Cassazione penale Sez. IV sentenza n. 2038 del 2 settembre 1996

(2 massime)

(massima n. 1)

Il tribunale in sede di appello ex art. 310 c.p.p., a differenza di quello del riesame, per il quale si prescinde dal principio di stretta devoluzione, ha cognizione circoscritta ai punti della decisione che hanno formato oggetto di censura, secondo la norma generale di cui all'art. 597, comma primo, c.p.p.

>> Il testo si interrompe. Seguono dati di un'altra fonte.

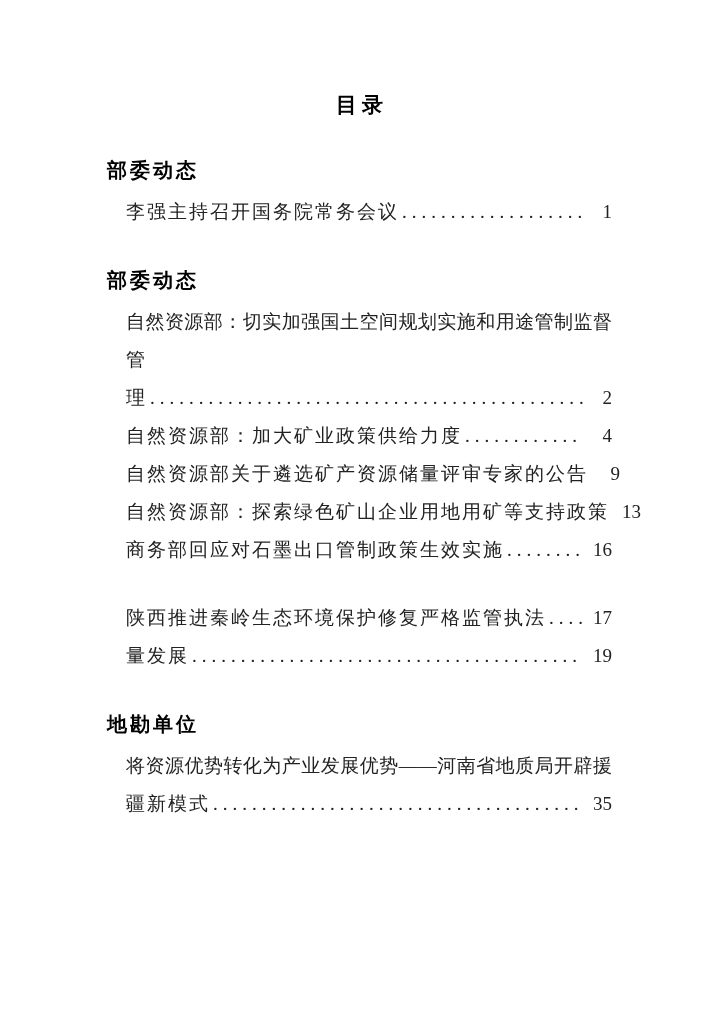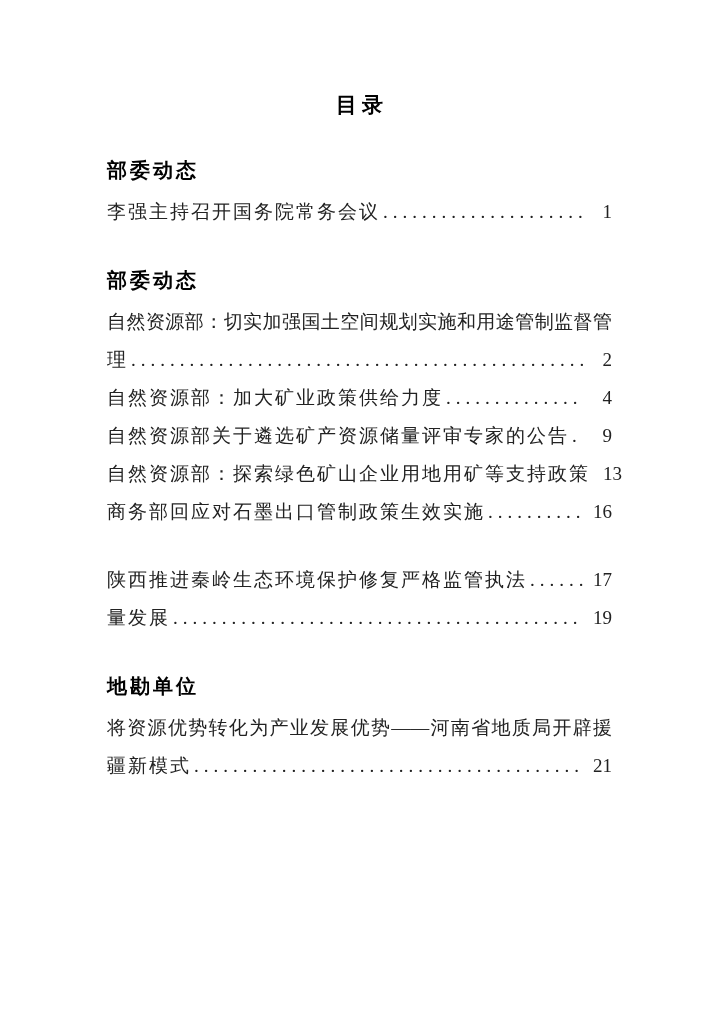--- a/index.html
+++ b/index.html
@@ -37,20 +37,21 @@
     margin: 0 0 4px 0;
   }
   .toc-entry { cursor: pointer; }
   .entry-line {
     display: flex;
     align-items: center;
     font-size: 19px;
     letter-spacing: 2px;
     line-height: 38px;
     color: #222222;
+    margin-left: 19px;
   }
   .entry-line.stretch {
     display: block;
     letter-spacing: normal;
     text-align: justify;
     text-align-last: justify;
   }
   .entry-text { white-space: nowrap; }
   .dot-leader {
     flex: 1 1 auto;
@@ -141,18 +142,18 @@
           </div>
         </div>
       </section>
       <section class="toc-section">
         <h2 class="section-heading">地勘单位</h2>
         <div class="toc-entry">
           <div class="entry-line stretch">将资源优势转化为产业发展优势——河南省地质局开辟援</div>
           <div class="entry-line">
             <span class="entry-text">疆新模式</span>
             <span class="dot-leader">....................................................................................................</span>
-            <span class="page-number">21</span>
+            <span class="page-number">35</span>
           </div>
         </div>
       </section>
     </div>
 </div>
 
 </body></html>

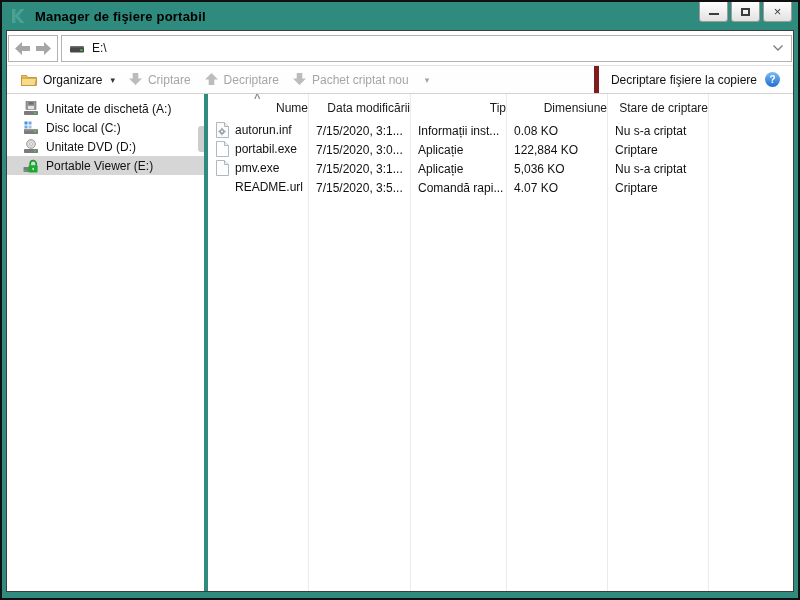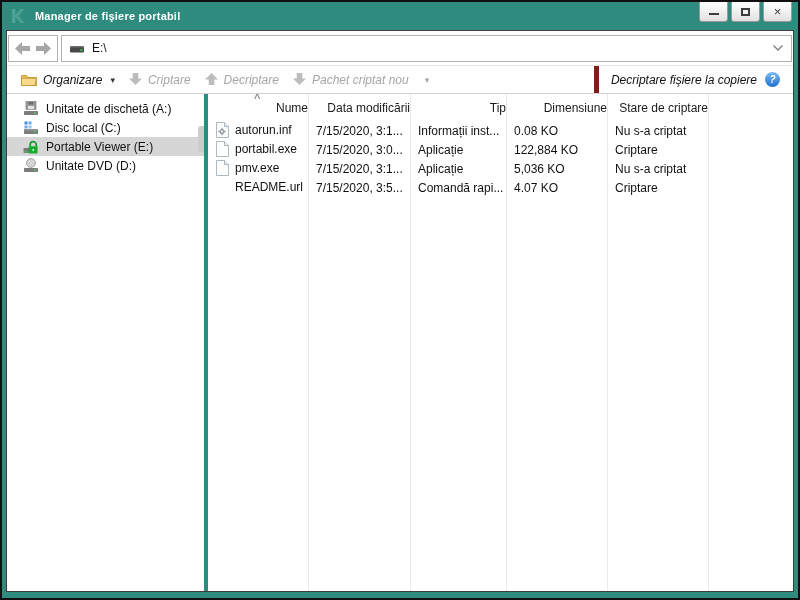--- a/index.html
+++ b/index.html
@@ -17,21 +17,21 @@
     background:#2e8b7d;
     border:2px solid #101010;
   }
 
   
   .titlebar {
     height:28px; display:flex; align-items:center;
     padding:0 8px; gap:9px; position:relative;
   }
   .k-logo { width:16px; height:16px; display:block; }
-  .title { color:#ffffff; font-size:11px; font-weight:bold; letter-spacing:.2px; }
+  .title { color:#000000; font-size:13px; font-weight:bold; letter-spacing:.2px; }
   .win-controls { position:absolute; right:6px; top:0; display:flex; }
   .win-btn {
     width:29px; height:20px; margin-left:3px;
     background:linear-gradient(#ffffff,#e2e2e2);
     border:1px solid #9b9b9b; border-top:none;
     border-radius:0 0 3px 3px;
     display:flex; align-items:center; justify-content:center;
     color:#3c3c3c; font-size:13px; line-height:1; cursor:default;
   }
   .min-bar { width:10px; height:2px; background:#3c3c3c; display:block; margin-top:4px; }
@@ -54,21 +54,21 @@
   .address-bar {
     flex:1; height:27px; border:1px solid #b2b2b2; margin-left:3px; background:#fff;
     display:flex; align-items:center; gap:7px; padding:0 7px; font-size:12px; color:#111;
   }
   .address-chevron { margin-left:auto; display:block; }
 
   
   .toolbar {
     height:29px; flex:none;
     border-top:1px solid #e4e4e4; border-bottom:1px solid #d2d2d2;
-    display:flex; align-items:center; padding:0 7px; font-size:12px; background:#fefefe;font-style:italic;
+    display:flex; align-items:center; padding:0 7px; font-size:12px; background:#fefefe;
   }
   .tb-item { display:flex; align-items:center; gap:6px; padding:0 7px; height:100%; color:#111; }
   .tb-item .caret { font-size:9px; color:#333; padding-left:2px; }
   .tb-item.disabled, .tb-item.disabled .caret { color:#a6a6a6; }
   .toolbar-right {
     margin-left:auto; height:100%; display:flex; align-items:center; gap:8px;
     border-left:5px solid #7f1d1d; padding:0 6px 0 12px; color:#111;
   }
   .help-icon {
     width:15px; height:15px; border-radius:50%;
@@ -213,38 +213,38 @@
               <rect x="1.5" y="1.5" width="3" height="3" fill="#3f8fdd"></rect>
               <rect x="5.5" y="1.5" width="3" height="3" fill="#6ea9e5"></rect>
               <rect x="1.5" y="5.5" width="3" height="3" fill="#6ea9e5"></rect>
               <rect x="5.5" y="5.5" width="3" height="3" fill="#9cc3ec"></rect>
               <rect x="1" y="9" width="14" height="5" rx="0.8" fill="#7b7b7b"></rect>
               <rect x="1" y="9" width="14" height="1.6" fill="#959595"></rect>
               <rect x="11" y="10.9" width="2" height="1.5" fill="#43d457"></rect>
             </svg>
             <span>Disc local (C:)</span>
           </div>
+          <div class="drive-item">
+            <svg width="16" height="15" viewBox="0 0 16 15">
+              <circle cx="8" cy="5" r="4.4" fill="#d9d9d9" stroke="#8d8d8d" stroke-width="0.8"></circle>
+              <circle cx="8" cy="5" r="1.4" fill="#f6f6f6" stroke="#a3a3a3" stroke-width="0.5"></circle>
+              <rect x="1" y="10" width="14" height="4" rx="0.8" fill="#7b7b7b"></rect>
+              <rect x="11" y="11.3" width="2" height="1.4" fill="#43d457"></rect>
+            </svg>
+            <span>Unitate DVD (D:)</span>
+          </div>
           <div class="drive-item selected">
             <svg width="16" height="16" viewBox="0 0 16 16">
               <rect x="0.5" y="9" width="7" height="5" rx="0.8" fill="#7b7b7b"></rect>
               <rect x="1.6" y="12" width="1.6" height="1.2" fill="#43d457"></rect>
               <path d="M7.2 7.8 v-2.2 a3 3 0 0 1 6 0 v2.2" fill="none" stroke="#169c2c" stroke-width="1.7"></path>
               <rect x="5.6" y="7.3" width="9" height="7.2" rx="1" fill="#19ab30"></rect>
               <rect x="9.5" y="9.8" width="1.4" height="2.4" rx="0.7" fill="#eaffe8"></rect>
             </svg>
             <span>Portable Viewer (E:)</span>
-          </div>
-          <div class="drive-item">
-            <svg width="16" height="15" viewBox="0 0 16 15">
-              <circle cx="8" cy="5" r="4.4" fill="#d9d9d9" stroke="#8d8d8d" stroke-width="0.8"></circle>
-              <circle cx="8" cy="5" r="1.4" fill="#f6f6f6" stroke="#a3a3a3" stroke-width="0.5"></circle>
-              <rect x="1" y="10" width="14" height="4" rx="0.8" fill="#7b7b7b"></rect>
-              <rect x="11" y="11.3" width="2" height="1.4" fill="#43d457"></rect>
-            </svg>
-            <span>Unitate DVD (D:)</span>
           </div>
         </div>
 
         <div class="splitter">
           <div class="splitter-handle"></div>
         </div>
 
         <div class="right-pane">
           <div class="grid-line" style="left:100px"></div>
           <div class="grid-line" style="left:202px"></div>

L'appello ex art. 310 c.p.p., infatti, implica il cosiddetto giudicato cautelare, e cioè una situazione immutabile rebus sic stantibus, sicché le parti hanno un onere di doglianza specifica cui fa riscontro un obbligo specifico di decisione, con conseguente impossibilità di andare ultra petita, al di fuori dell'ambito devoluto.

(massima n. 2)

Qualora la Corte di cassazione, su ricorso dell'imputato, annulli con rinvio la decisione emessa dal tribunale in sede di appello ex art. 310 c.p.p. in ordine a rigetto di istanza di revoca di custodia cautelare in carcere, non è consentito al giudice di rinvio, in base al principio di devoluzione precisato dall'art. 627 c.p.p., confermare la misura per ragioni diverse da quelle poste a base dell'annullamento né introdurre una tematica del tutto esclusa dal contraddittorio, vale a dire un'esigenza cautelare non considerata nella stessa ordinanza applicativa della misura, circa la quale si è formato il cosiddetto giudicato cautelare, in sede di rinvio su punti specifici.